Lo más extraño de todo el asunto, fue que Beatrice no se sintió sorprendida en lo más mínimo al escuchar aquella revelación. Si lo pensaba con detenimiento, podía darse cuenta de que aquello de la conexión entre ella y Amadi venía mucho antes de que éste usara en ella la flor del corazón. La conexión había comenzado, de hecho, desde el primer momento en que se habían visto, cuando había quedado más que claro que apartar los ojos del otro era una tarea mucho más difícil de lo que parecía en un principio. No obstante, ahora que tenían la flor de por medio, quería saber exactamente qué podía pasar a continuación con esa extraña y poderosa energía que fluía entre ellos.

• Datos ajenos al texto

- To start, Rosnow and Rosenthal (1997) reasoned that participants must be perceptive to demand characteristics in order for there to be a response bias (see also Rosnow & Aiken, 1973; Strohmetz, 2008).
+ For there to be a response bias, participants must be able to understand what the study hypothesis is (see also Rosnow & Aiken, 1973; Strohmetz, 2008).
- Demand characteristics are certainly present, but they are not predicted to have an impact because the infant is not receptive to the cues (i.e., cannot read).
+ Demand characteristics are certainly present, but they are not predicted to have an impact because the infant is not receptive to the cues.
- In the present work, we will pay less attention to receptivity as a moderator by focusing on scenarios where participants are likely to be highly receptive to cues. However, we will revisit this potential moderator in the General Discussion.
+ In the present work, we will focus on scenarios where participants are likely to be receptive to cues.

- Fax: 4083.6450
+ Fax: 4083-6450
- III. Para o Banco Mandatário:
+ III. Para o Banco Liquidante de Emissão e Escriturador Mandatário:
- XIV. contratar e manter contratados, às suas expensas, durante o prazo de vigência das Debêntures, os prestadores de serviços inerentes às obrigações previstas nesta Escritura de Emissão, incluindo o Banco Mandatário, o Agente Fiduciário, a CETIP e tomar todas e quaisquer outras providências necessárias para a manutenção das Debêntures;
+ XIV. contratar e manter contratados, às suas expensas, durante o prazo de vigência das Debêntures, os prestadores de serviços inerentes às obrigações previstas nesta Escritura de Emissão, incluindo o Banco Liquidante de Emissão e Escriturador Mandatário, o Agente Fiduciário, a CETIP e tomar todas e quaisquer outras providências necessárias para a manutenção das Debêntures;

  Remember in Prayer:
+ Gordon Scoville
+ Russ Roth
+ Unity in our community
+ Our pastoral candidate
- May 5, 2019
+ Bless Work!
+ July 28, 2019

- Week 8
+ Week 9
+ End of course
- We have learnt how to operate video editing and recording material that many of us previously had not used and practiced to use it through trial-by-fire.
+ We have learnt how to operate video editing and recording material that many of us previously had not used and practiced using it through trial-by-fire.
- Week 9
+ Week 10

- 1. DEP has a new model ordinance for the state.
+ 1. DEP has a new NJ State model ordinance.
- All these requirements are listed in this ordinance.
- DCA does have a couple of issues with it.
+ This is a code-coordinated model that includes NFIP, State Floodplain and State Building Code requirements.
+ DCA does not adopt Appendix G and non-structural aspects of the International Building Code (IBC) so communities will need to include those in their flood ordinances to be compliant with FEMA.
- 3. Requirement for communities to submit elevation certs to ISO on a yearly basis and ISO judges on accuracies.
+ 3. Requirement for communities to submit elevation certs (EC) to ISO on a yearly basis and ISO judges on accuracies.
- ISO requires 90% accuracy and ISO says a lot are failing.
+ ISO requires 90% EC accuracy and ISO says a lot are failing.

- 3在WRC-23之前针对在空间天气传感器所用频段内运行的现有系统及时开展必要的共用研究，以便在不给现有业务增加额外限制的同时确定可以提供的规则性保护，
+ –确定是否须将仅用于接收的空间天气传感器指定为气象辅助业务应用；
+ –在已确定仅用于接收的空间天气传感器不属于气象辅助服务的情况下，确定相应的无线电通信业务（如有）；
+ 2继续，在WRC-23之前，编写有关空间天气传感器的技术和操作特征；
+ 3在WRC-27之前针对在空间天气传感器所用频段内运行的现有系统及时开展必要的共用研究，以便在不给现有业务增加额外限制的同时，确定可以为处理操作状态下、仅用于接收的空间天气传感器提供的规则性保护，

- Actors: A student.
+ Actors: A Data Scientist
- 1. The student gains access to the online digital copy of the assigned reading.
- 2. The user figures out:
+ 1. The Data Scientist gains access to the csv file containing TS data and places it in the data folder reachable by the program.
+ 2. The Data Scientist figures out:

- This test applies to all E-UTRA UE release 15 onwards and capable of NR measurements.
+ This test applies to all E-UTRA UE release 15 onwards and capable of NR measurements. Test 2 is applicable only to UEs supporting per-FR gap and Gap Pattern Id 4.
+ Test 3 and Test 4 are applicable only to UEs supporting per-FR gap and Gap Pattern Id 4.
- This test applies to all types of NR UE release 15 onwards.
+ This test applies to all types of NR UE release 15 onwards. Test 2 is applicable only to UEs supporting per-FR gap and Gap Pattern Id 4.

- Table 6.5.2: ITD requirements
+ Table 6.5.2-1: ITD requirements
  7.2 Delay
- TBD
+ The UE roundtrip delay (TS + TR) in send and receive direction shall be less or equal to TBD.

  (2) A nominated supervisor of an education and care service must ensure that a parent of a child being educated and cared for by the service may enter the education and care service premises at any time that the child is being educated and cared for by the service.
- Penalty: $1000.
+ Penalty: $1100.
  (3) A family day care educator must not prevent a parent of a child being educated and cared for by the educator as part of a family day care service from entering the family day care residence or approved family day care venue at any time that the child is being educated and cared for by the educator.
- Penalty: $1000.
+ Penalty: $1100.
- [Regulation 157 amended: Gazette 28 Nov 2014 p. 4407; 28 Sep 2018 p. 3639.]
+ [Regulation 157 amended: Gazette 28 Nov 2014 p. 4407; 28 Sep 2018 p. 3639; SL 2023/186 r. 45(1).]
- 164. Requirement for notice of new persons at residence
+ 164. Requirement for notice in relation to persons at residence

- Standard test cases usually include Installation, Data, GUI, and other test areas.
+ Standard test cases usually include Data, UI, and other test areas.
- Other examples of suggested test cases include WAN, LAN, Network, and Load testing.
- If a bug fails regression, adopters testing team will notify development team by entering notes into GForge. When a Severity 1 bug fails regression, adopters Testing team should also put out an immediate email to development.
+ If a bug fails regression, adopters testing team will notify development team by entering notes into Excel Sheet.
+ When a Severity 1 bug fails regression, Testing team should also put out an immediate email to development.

—Amadi, ¿y eso de estar conectados qué significa, exactamente?—preguntó Beatrice—. ¿Qué podría pasar?
—En realidad no lo sé—contestó—. Todos los casos son diferentes. He escuchado de algunos que incluso pueden llegar a saber cuando el otro está triste o en peligro, pero bien podríamos solo llevarnos un poco mejor que ahora, supongo.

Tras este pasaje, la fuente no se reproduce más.